Dividenden reinvestieren – der Zinseszins-Effekt
Der größte Hebel bei Dividendenaktien ist die Wiederanlage. Wer die Dividende nicht ausgibt, sondern direkt in neue Anteile investiert, profitiert vom Zinseszinseffekt: Die neuen Anteile werfen im nächsten Jahr selbst Dividende ab. Dieser Effekt potenziert sich über die Zeit.
| Szenario (10.000 EUR, 3 % Dividende) | Nach 10 J. | Nach 20 J. | Nach 30 J. |
|---|---|---|---|
| Dividende auszahlen | 13.000 EUR | 16.000 EUR | 19.000 EUR |
| Dividende reinvestieren | 13.440 EUR | 18.060 EUR | 24.270 EUR |
| Vorteil Wiederanlage | +440 EUR | +2.060 EUR | +5.270 EUR |
Noch stärker wirkt der Effekt bei einem regelmäßigen ETF-Sparplan: Dort werden Dividenden in der Regel automatisch reinvestiert (thesaurierende ETFs) – und die Steuer fällt erst beim Verkauf an.

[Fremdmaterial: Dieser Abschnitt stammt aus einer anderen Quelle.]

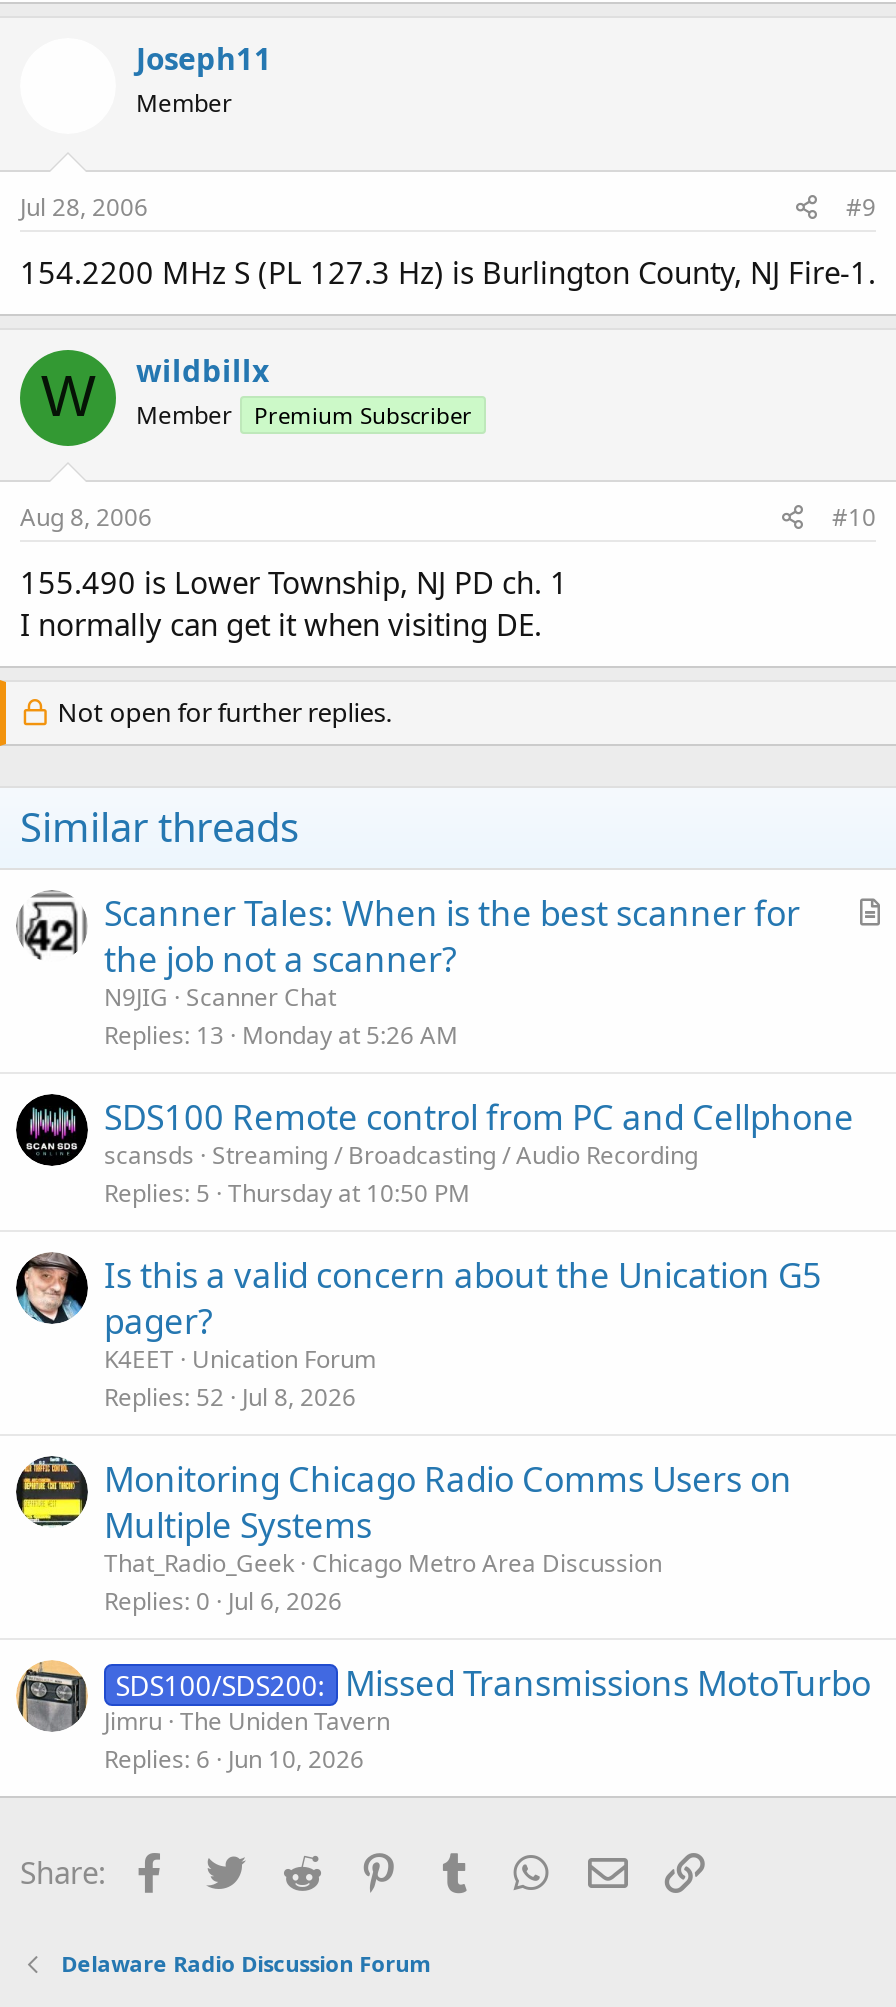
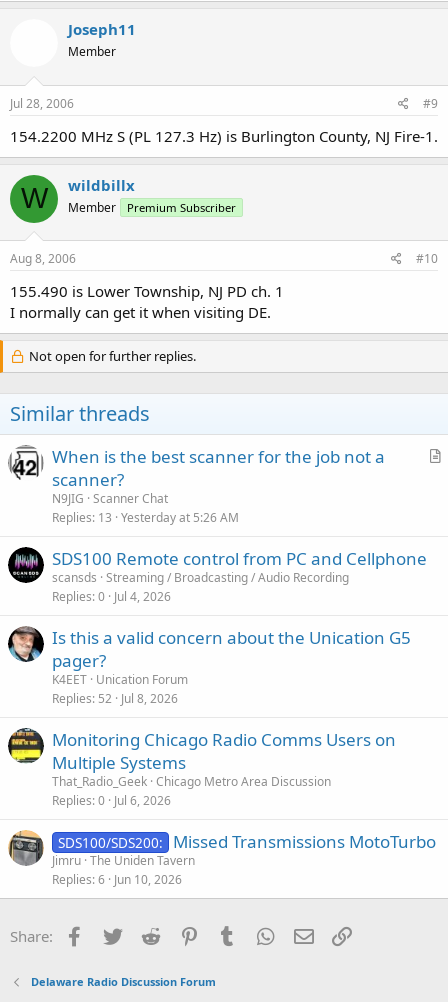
[104,890,800,982] Scanner Tales: When is the best scanner for | the job not a scanner? -> [52,445,385,491] When is the best scanner for the job not a | scanner?
[104,1018,458,1052] Replies 13 Monday at 5:26 AM -> [52,509,239,526] Replies 13 Yesterday at 5:26 AM
[104,1176,470,1210] Replies 5 Thursday at 10:50 PM -> [52,588,171,605] Replies 0 Jul 4, 2026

Rechenbeispiel: Netto-Dividende nach Steuer
Sie halten 200 Aktien einer Firma, die 2,50 EUR Dividende pro Aktie zahlt. Freistellungsauftrag: bereits ausgeschöpft. Kein Kirchensteuerpflicht.
| Position | Betrag |
|---|---|
| Brutto-Dividende (200 × 2,50 EUR) | 500,00 EUR |
| – Abgeltungsteuer (25 %) | −125,00 EUR |
| – Solidaritätszuschlag (5,5 %) | −6,88 EUR |
| = Netto-Dividende | 368,12 EUR |
Von 500 EUR brutto bleiben 368 EUR netto – ein Abzug von 26,4 %. Mit Kirchensteuer (9 %) wären es nur noch 360,90 EUR (27,8 % Abzug).
Ausschüttend vs. thesaurierend – was passt besser?
Bei ETFs oder Fonds stehen zwei Varianten zur Wahl: Ausschüttend (die Dividende wird aufs Konto überwiesen) und thesaurierend (die Dividende wird automatisch reinvestiert). Steuerlich sind beide Varianten seit der Reform 2018 weitgehend gleichgestellt – thesaurierende Fonds zahlen eine jährliche Vorabpauschale.
Für den langfristigen Vermögensaufbau sind thesaurierende Fonds etwas effizienter: Die Steuer auf die Vorabpauschale ist in niedrigen Zinsphasen minimal, und 100 % der Dividende arbeiten sofort weiter. Wer dagegen regelmäßige Einkünfte braucht (z. B. im Ruhestand), greift besser zu ausschüttenden Varianten.